### What to produce
Keep the images out while you set down the data exactly.

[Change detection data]
^^^^^^^^
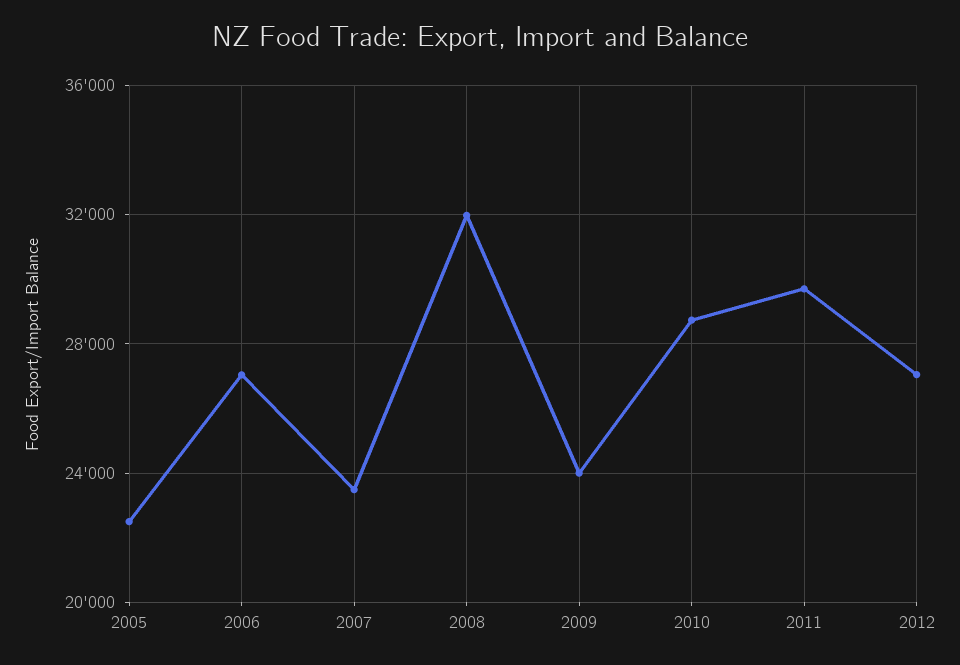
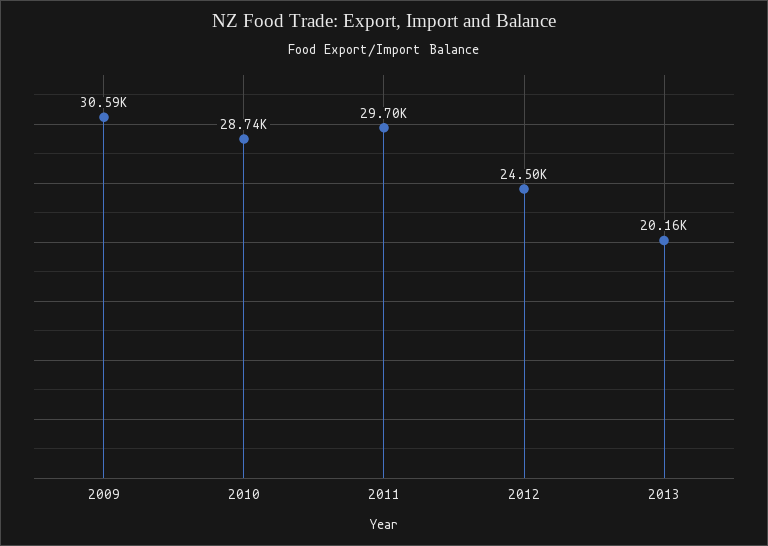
2005: 22500 -> none
2006: 27000 -> none
2007: 23500 -> none
2008: 32000 -> none
2009: 24000 -> 30590
2012: 27000 -> 24500
2013: none -> 20160

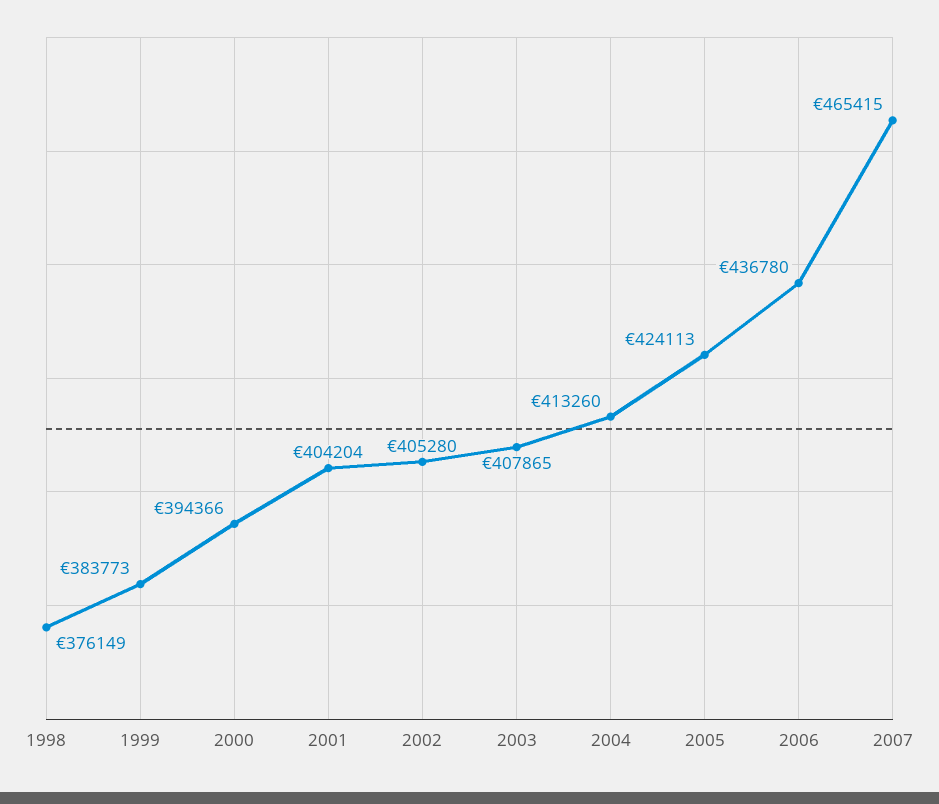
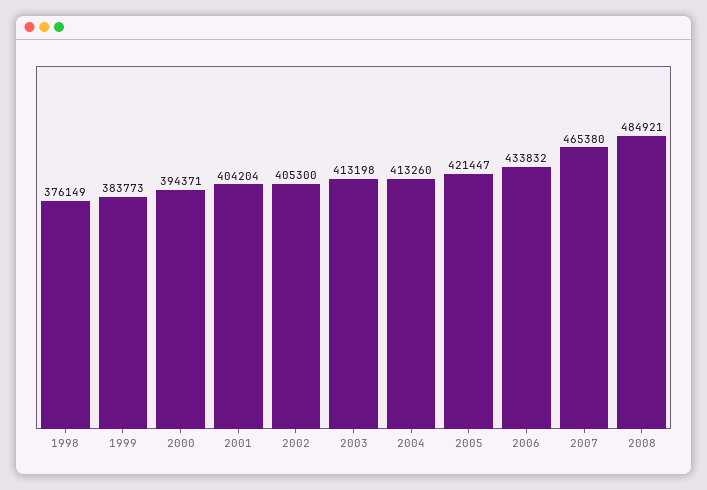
2000: 394366 -> 394371
2002: 405280 -> 405300
2003: 407865 -> 413198
2005: 424113 -> 421447
2006: 436780 -> 433832
2007: 465415 -> 465380
2008: none -> 484921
^^^^^^^^
### Solution to the exercise
2005: 22500 -> none
2006: 27000 -> none
2007: 23500 -> none
2008: 32000 -> none
2009: 24000 -> 30590
2012: 27000 -> 24500
2013: none -> 20160

2000: 394366 -> 394371
2002: 405280 -> 405300
2003: 407865 -> 413198
2005: 424113 -> 421447
2006: 436780 -> 433832
2007: 465415 -> 465380
2008: none -> 484921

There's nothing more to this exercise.